As yet the researchers do not understand why people are having this effect but the implications are that the influx of tourists and migrants to the Galapagos is helping to eradicate a source of biological diversity that has made the islands famous.

"We need to make more effort to enable those species that are in the process of diversifying to continue to diversify and thereby generate new species," said Professor Andrew Hendry of McGill University in Montreal, who led the study.

"It is appropriate to describe it as evolution in reverse. It's an evolutionary split within a species that is being reversed and we think human activity of some sort is responsible," he said.

There are 14 different species of finch in the Galapagos and all are believed to have evolved from a single species that was blown by accident to the archipelago from the South American mainland.

Darwin collected many dead specimens of the finches on his visit to the islands in 1835 but it was not until 1845 that he began to realise that they could have all evolved from a common stock.

Darwin eventually recognised that it was the size and shape of each finch's beak that determined what it could eat and in which ecological niche is was best suited to survive.

"Seeing this gradation and diversity of structure in one small, intimately related group of birds, one might really fancy that from an original paucity of birds in this archipelago, one species had been taken and modified for different ends," Darwin wrote in the 1845 edition of the Journal of Researches.

The medium ground finch, as its name implies, feeds on medium-sized seeds.

Its two most closely related species are the small ground finch, which feeds on small, soft seeds, and the large ground finch, which lives on larger, harder seeds.

Professor Hendry explained that the medium finch differs from the other two species in that it has a "bimodal" population - in other words members of this species can be classified as having either large or small beaks, with few in between.

Intermediate beak sizes for medium ground finches are rarely if ever seen in the wild, which indicates that normally it is a disadvantage to be born with a beak that is half way between the two size extremes.

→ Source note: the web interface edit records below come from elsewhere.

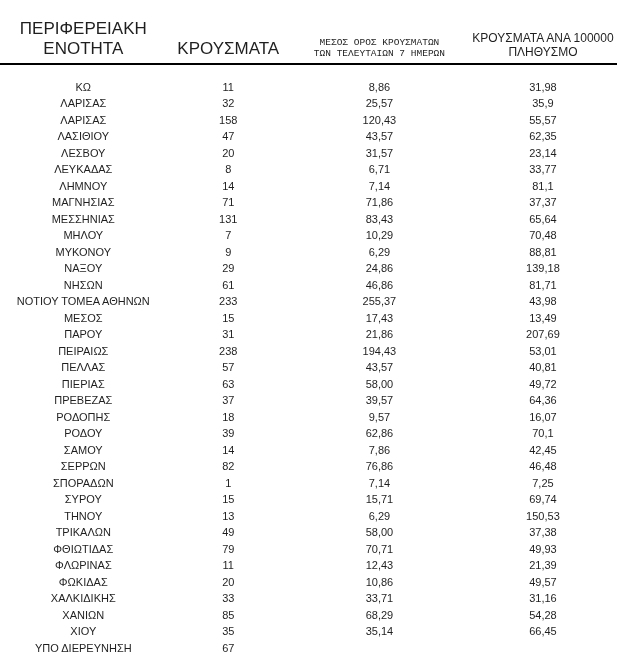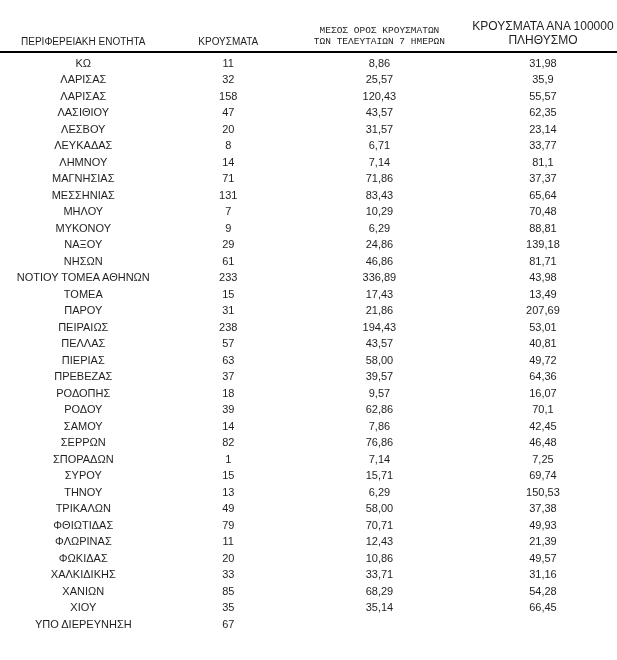"ΠΕΡΙΦΕΡΕΙΑΚΗ ΕΝΟΤΗΤΑ" th.h-region, th.h-cases { font-size: 10px -> 17px }
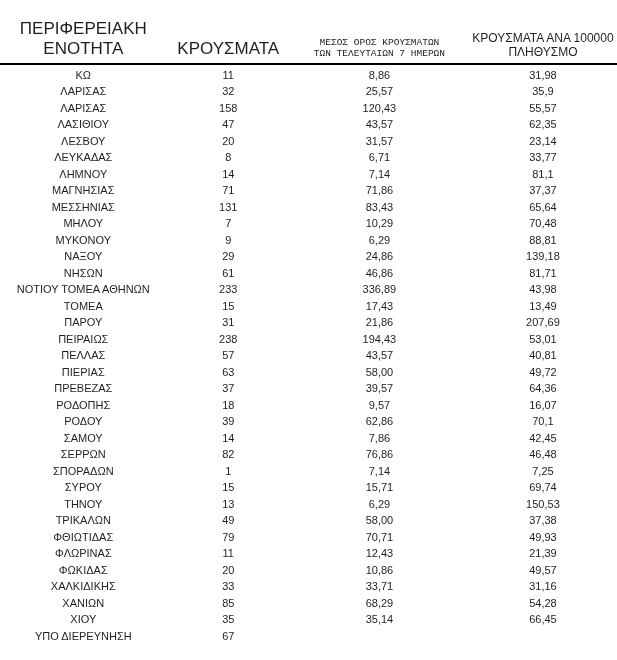"ΚΩ" tbody tr:first-child td { padding-top: 2px -> 14px }
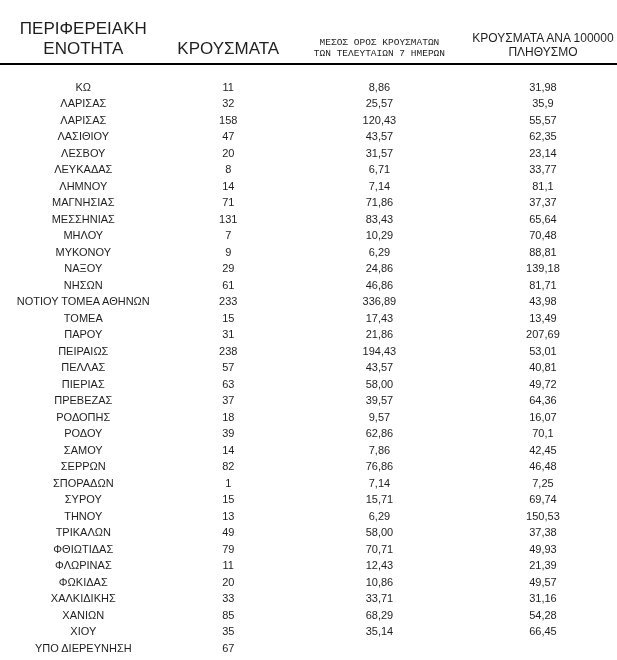"336,89" td { text: 336,89 -> 255,37 }
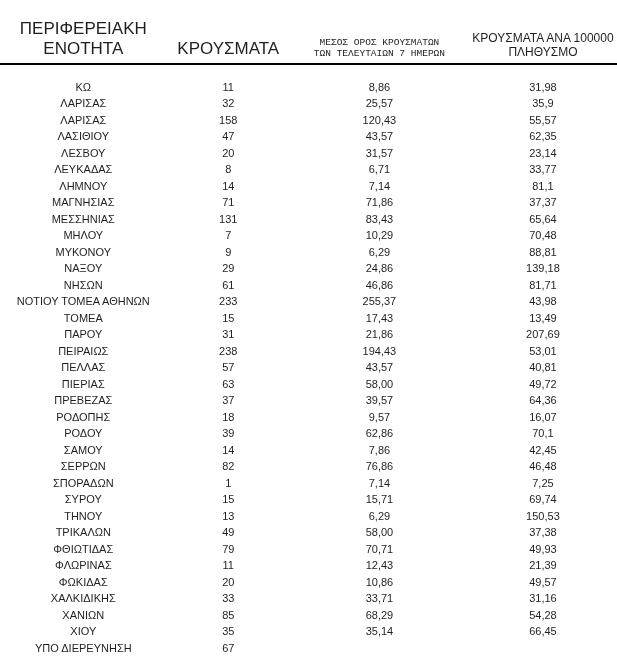"ΤΟΜΕΑ" td { text: ΤΟΜΕΑ -> ΜΕΣΟΣ }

However, when the scientists studied populations of medium ground finches living near to human settlements on the island of Santa Cruz they found that most of them had reverted to having beaks of intermediate size.

The human population of the town of Puerto Ayora on Santa Cruz - where the scientists studied medium ground finches - has mushroomed tenfold over the past 30 years.

However, when the researchers analysed medium ground finches living away from densely-populated areas of the island they continued to find that the birds fell into one of two groups - those with big or those with small beaks.

"What we found is that the process that is causing a species to split into two species is now being reversed," Professor Hendry said.

The researchers can only speculate about the causes of the reverse.

It could be the result of people introducing alien plants with intermediate-size seeds, or it could be the deliberate feeding of wild birds with imported rice.

"Humans are changing the nature of the adaptive landscape. They are homogenising it. Being intermediate was once bad for the survival of this finch, now it is no longer the case for birds living near people," Professor Hendry said.

"There's plenty of evidence of humans having caused species to go extinct but we're not in essence doing anything to reverse the loss of biodiversity.

"Although the most immediate goal of biological conservation should be to preserve species at self-sustaining population sizes, a long-term goal should be to preserve their ability to diversify.

"Only then can we reverse declines in biological diversity."